======== SUPPLIED ENTRIES

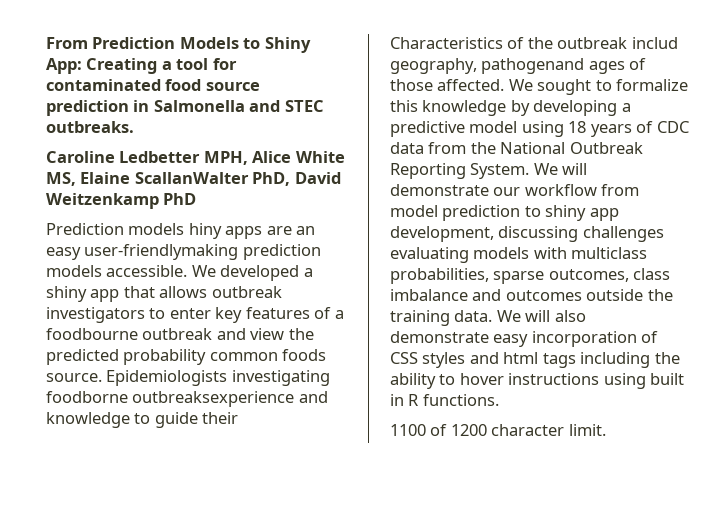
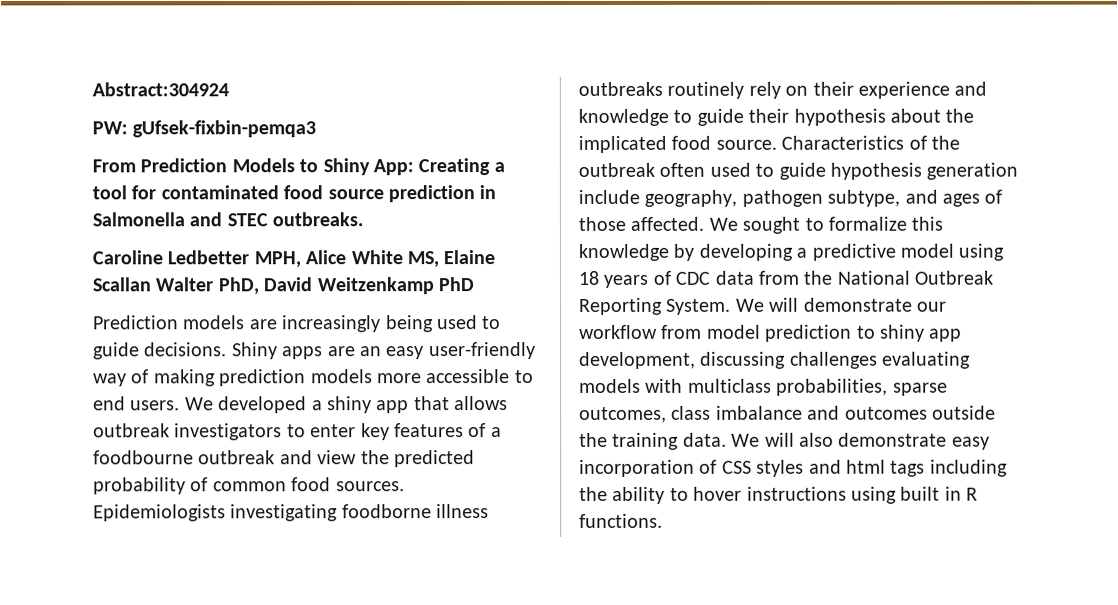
+ Abstract:304924
+ PW: gUfsek-fixbin-pemqa3
- Caroline Ledbetter MPH, Alice White MS, Elaine ScallanWalter PhD, David Weitzenkamp PhD
+ Caroline Ledbetter MPH, Alice White MS, Elaine Scallan Walter PhD, David Weitzenkamp PhD
- Prediction models hiny apps are an easy user-friendlymaking prediction models accessible.
+ Prediction models are increasingly being used to guide decisions. Shiny apps are an easy user-friendly way of making prediction models more accessible to end users.
- We developed a shiny app that allows outbreak investigators to enter key features of a foodbourne outbreak and view the predicted probability common foods source. Epidemiologists investigating foodborne outbreaksexperience and knowledge to guide their Characteristics of the outbreak includ geography, pathogenand ages of those affected.
+ We developed a shiny app that allows outbreak investigators to enter key features of a foodbourne outbreak and view the predicted probability of common food sources. Epidemiologists investigating foodborne illness outbreaks routinely rely on their experience and knowledge to guide their hypothesis about the implicated food source. Characteristics of the outbreak often used to guide hypothesis generation include geography, pathogen subtype, and ages of those affected.
- 1100 of 1200 character limit.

================

• WORK TASK
State how many lines in the entries above hold the word "Caroline", with no further text.

• RESPONSE
2